Apollodorus was Trajan's favored architect and engineer. He designed and oversaw the construction of the Forum, Markets, and Temple, and Column of Trajan (the first monument of its kind), and the Stadium of Domitian within the city of Rome. Outside the capital, Apollodorus built bridges across the Danube and the Tagus in Spain and designed the triumphal arches of Trajan at Benevento and Ancona. He is the author of Siege Engines (Πολιορκητικά), dedicated to an unnamed emperor, likely Trajan.

072 Conrad Cichorius, Die Reliefs der Traianssäule, Tafel LXXII (Ausschnitt 01)
The monumental Danube Bridge of Apollodorus. Apollodorus himself stands in the foreground behind the sacrificing emperor.


Fiorella Festa Farina, Director of the Italian Institute of Culture in Damascus, described the technical prowess of Apollodorus as stemming from his cultural roots and the architectural tradition of Syria, owing his mastery to "Nabataean culture filtered through Greek modes of thought." He was known for his practical and robust designs. It was likely due to his influence that domes became a standard element in Roman architecture.

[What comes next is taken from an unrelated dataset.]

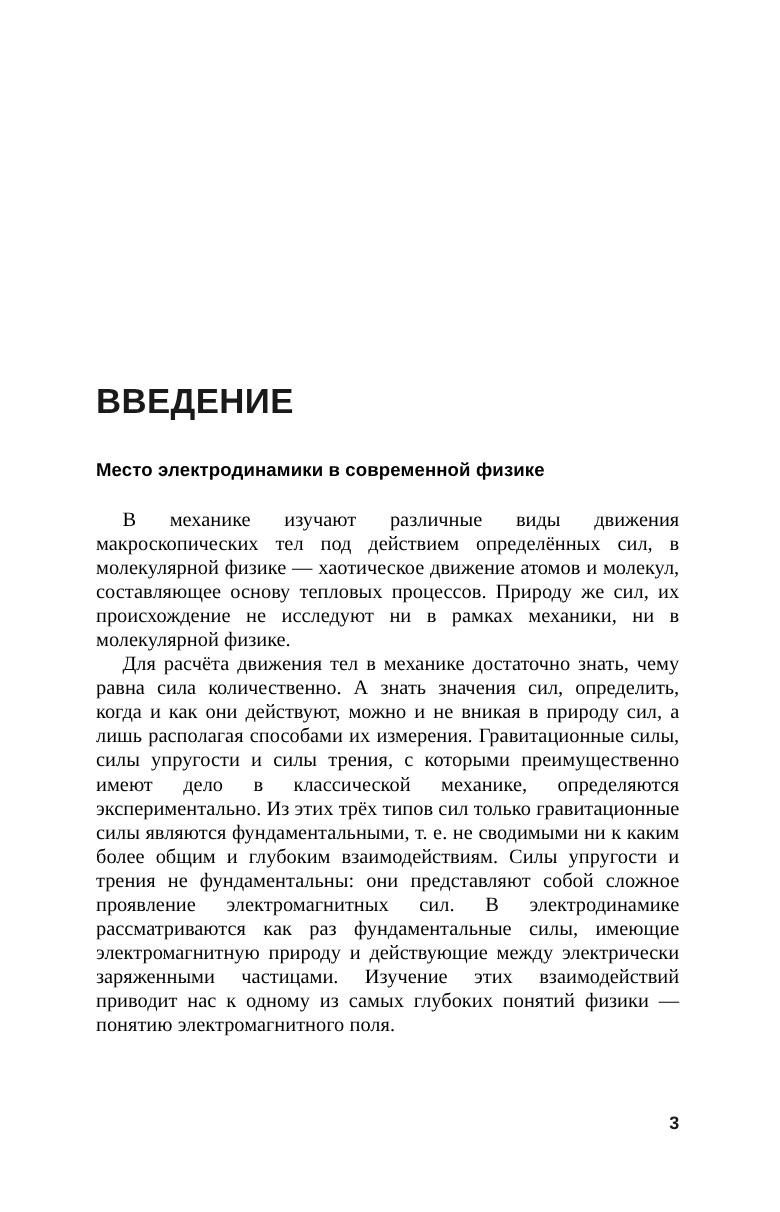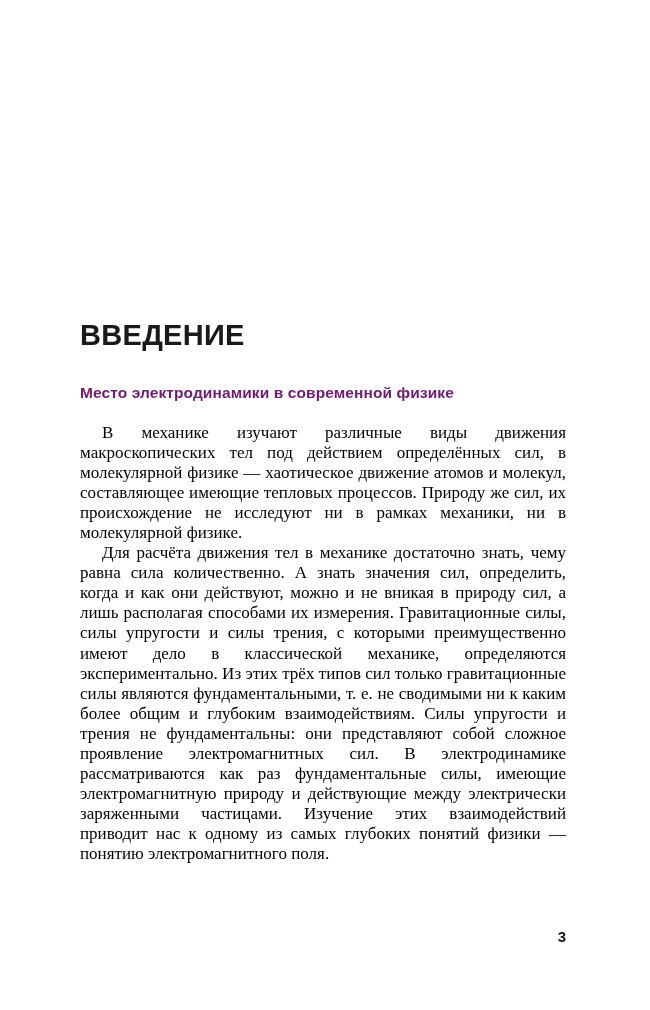"Место электродинамики в современной" .subsection-title { color: #701a75 -> #000000 }
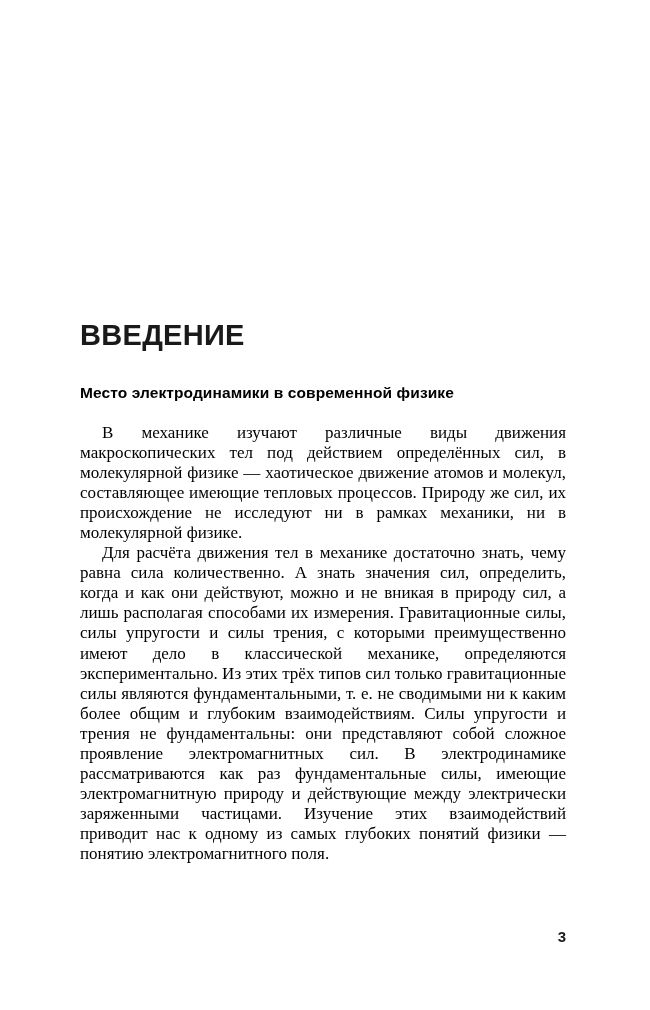"В механике изучают различные виды" span { text: имеющие -> основу }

Cassius Dio reports that Apollodorus offended Hadrian by dismissing and ridiculing the emperor's forays into architecture, which led to his banishment and death (although doubts have been raised concerning the veracity of Dio's claim).

In literature

Apollodorus of Damascus plays an important role in the later part of the historical novel Empire by Steven Saylor. The (fictional) protagonist Marcus Pinarius, a talented young sculptor and architect, becomes Apollodorus' protege, accompanies him during the war in Dacia and on various building projects in Rome, and later marries Apollodorus' daughter. After Apollodorus' banishment, Pinarius takes his place as the favorite architect of Hadrian. While all that is fictional, the book follows the known facts of Apollodorus' life (and accepts the account of his death at Hadrian's hands).